La cessation volontaire d’activité dans un quartier prioritaire de la politique de la ville s’entend de l’abandon de l’ensemble de l’activité, implantée dans le quartier prioritaire de la politique de la ville, qui n’est pas dû à un événement de force majeure.

Application du plafond de minimis

Le bénéfice de l’exonération est subordonné au respect du règlement (UE) 2023/2831 de la Commission du 13 décembre 2023 relatif à l’application des articles 107 et 108 du traité sur le fonctionnement de l’Union européenne aux aides de minimis. Soit 300 000 € d’avantages sur 3 ans.

3) Exonération de CFE

Sauf délibération contraire de la commune ou de l’établissement public de coopération intercommunale doté d’une fiscalité propre, prise dans les conditions prévues au I de l’article 1639 A bis, les établissements qui font l’objet d’une création ou d’une reprise entre le 1er janvier 2026 et le 31 décembre 2030 dans les quartiers prioritaires de la politique de la ville définis à l’article 5 de la loi n° 2014-173 du 21 février 2014 de programmation pour la ville et la cohésion urbaine sont exonérés de cotisation foncière des entreprises.
L’exonération porte, pendant cinq ans à compter de l’année qui suit la création ou la reprise de l’établissement, sur la totalité de la part revenant à chaque commune ou établissement public de coopération intercommunale doté d’une fiscalité propre.
A l’issue de la période d’exonération : le montant de cet abattement est égal à 60 % de la base nette imposable la première année, à 40 % la deuxième année et à 20 % la troisième année.
L’exonération s’applique quand le contribuable remplit les conditions mentionnées au II de l’article 44 octies B. : article 1466 A-I septies du CGI.

Source : Art. 42, Loi de finances 2026


Transfert d’activité d’une zone de Revitalisation Rurale (ZRR) à une zone France Ruralités Revitalisation (ZFRR)

Les exonérations prévues pour les FRR s’appliquent toutefois aux activités sédentaires créées ou reprises sous le régime des ZRR pour la durée restant à courir à ce titre. Lorsqu’une entreprise exerce une activité sédentaire réalisée en partie en dehors d’une ZRR ou d’une FRR, la condition d’implantation et d’exercice est réputée satisfaite lorsqu’elle réalise au plus 25 % de son chiffre d’affaires en dehors de ces zones. Les bénéfices réalisés dans cette limite sont soumis à l’impôt sur le revenu, dans les conditions de droit commun, en proportion du montant hors taxe de recettes réalisé en dehors de ces zones. Cette condition de chiffre d’affaires s’apprécie exercice par exercice : article 44 quindecies A-VII du CGI.

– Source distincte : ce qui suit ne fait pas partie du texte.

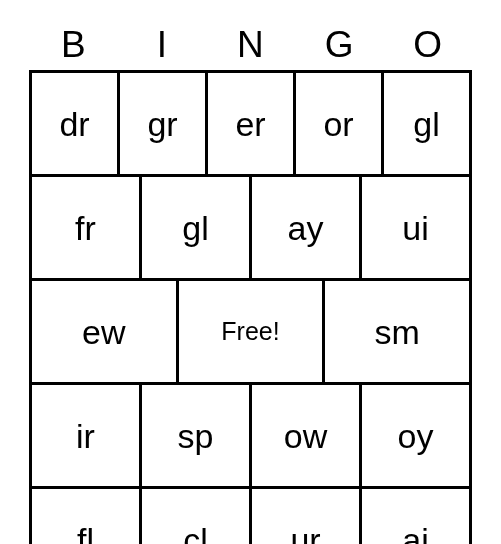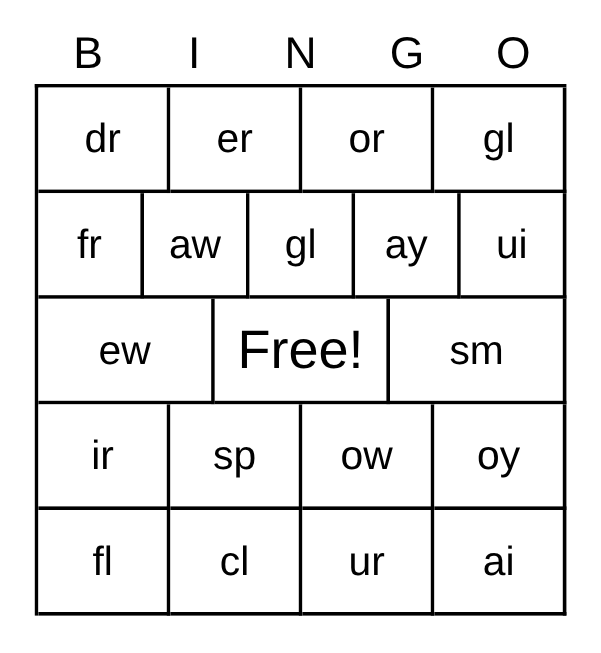--- a/index.html
+++ b/index.html
@@ -53,7 +53,7 @@
   }
   .grid-cell {
     flex: 1 1 0;
-    height: 88px;
+    height: 104px;
     box-sizing: border-box;
     border-right: 3px solid #000000;
     border-bottom: 3px solid #000000;

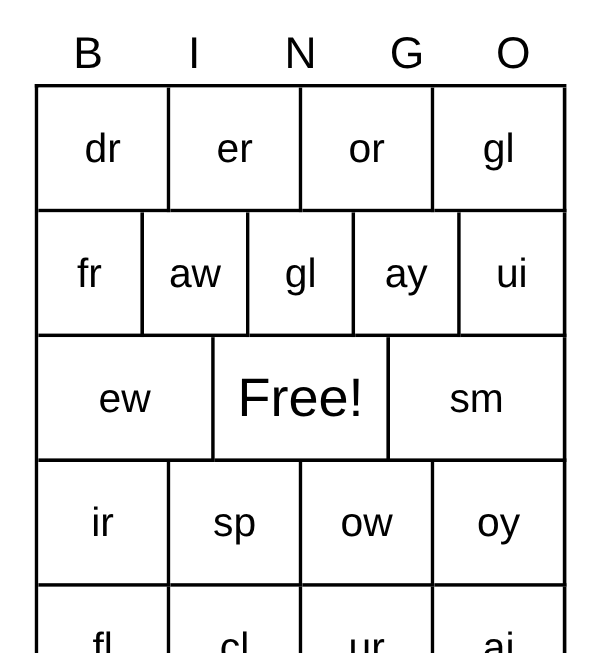--- a/index.html
+++ b/index.html
@@ -96,6 +96,9 @@
           <span class="cell-text">dr</span>
         </div>
       <div class="grid-cell">
+          <span class="cell-text">gr</span>
+        </div>
+      <div class="grid-cell">
           <span class="cell-text">er</span>
         </div>
       <div class="grid-cell">

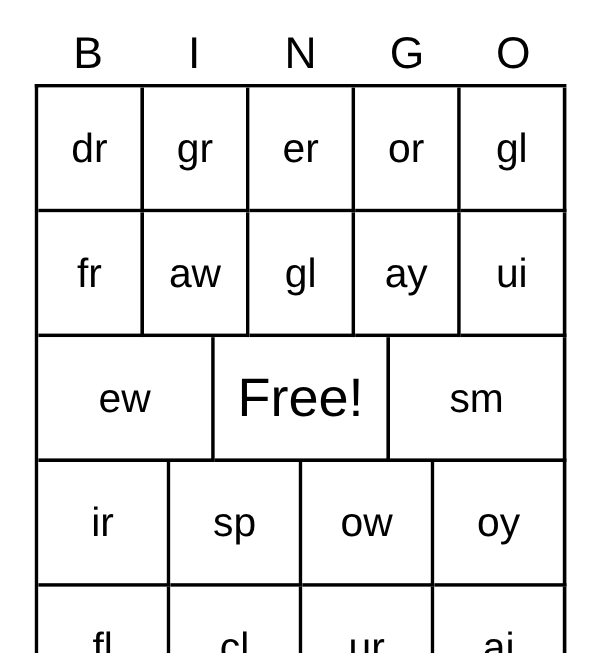--- a/index.html
+++ b/index.html
@@ -114,9 +114,6 @@
           <span class="cell-text">fr</span>
         </div>
       <div class="grid-cell">
-          <span class="cell-text">aw</span>
-        </div>
-      <div class="grid-cell">
           <span class="cell-text">gl</span>
         </div>
       <div class="grid-cell">

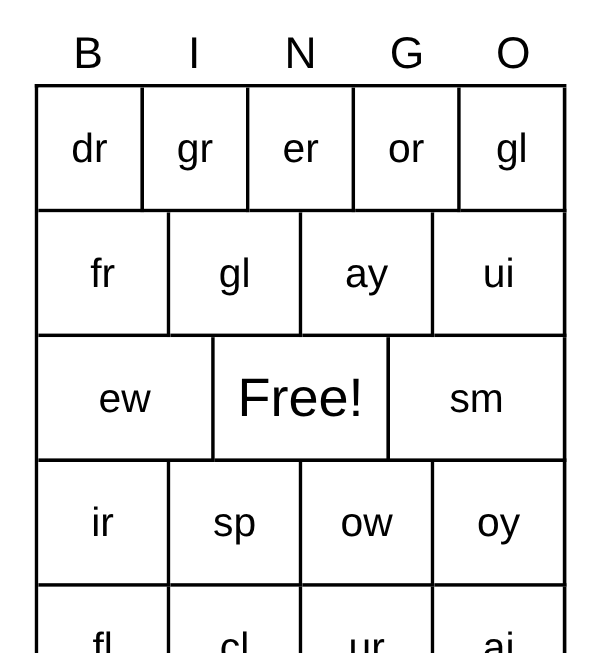--- a/index.html
+++ b/index.html
@@ -72,7 +72,7 @@
     user-select: none;
   }
   .grid-cell.free .cell-text {
-    font-size: 45px;
+    font-size: 25px;
     text-align: right;
   }
 </style>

Source : Art. 50, Loi de finances 2026


Logiciels de caisse

Le présent article rétablit la possibilité de fournir une attestation de l’éditeur de logiciel.
Le code général des impôts est ainsi modifié :
Le 3° bis du I de l’article 286 est complété par les mots : « ou par une attestation individuelle de l’éditeur, conforme à un modèle fixé par l’administration » ;
Cette mesure s’applique à compter du lendemain de la publication de la loi de finances.

Source : Art. 125, Loi de finances 2026


Le maintien de la CVAE

La CVAE ne sera pas supprimée en 2028. En effet, l’article qui prévoyait cette mesure a été supprimé par le Parlement au motif « dans un contexte de fortes contraintes sur les finances publiques, une telle mesure n'apparaît pas opportune. »


Cotisation Foncière des Entreprises : précision en cas de cessation d’activité

La cotisation foncière des entreprises est due pour l'année entière par le redevable qui exerce l'activité le 1er janvier.
Toutefois le contribuable qui cesse toute activité dans un établissement n'est pas redevable de la cotisation foncière des entreprises pour les mois restant à courir, sauf en cas de cession de l'activité exercée dans l'établissement ou en cas de transfert d'activité.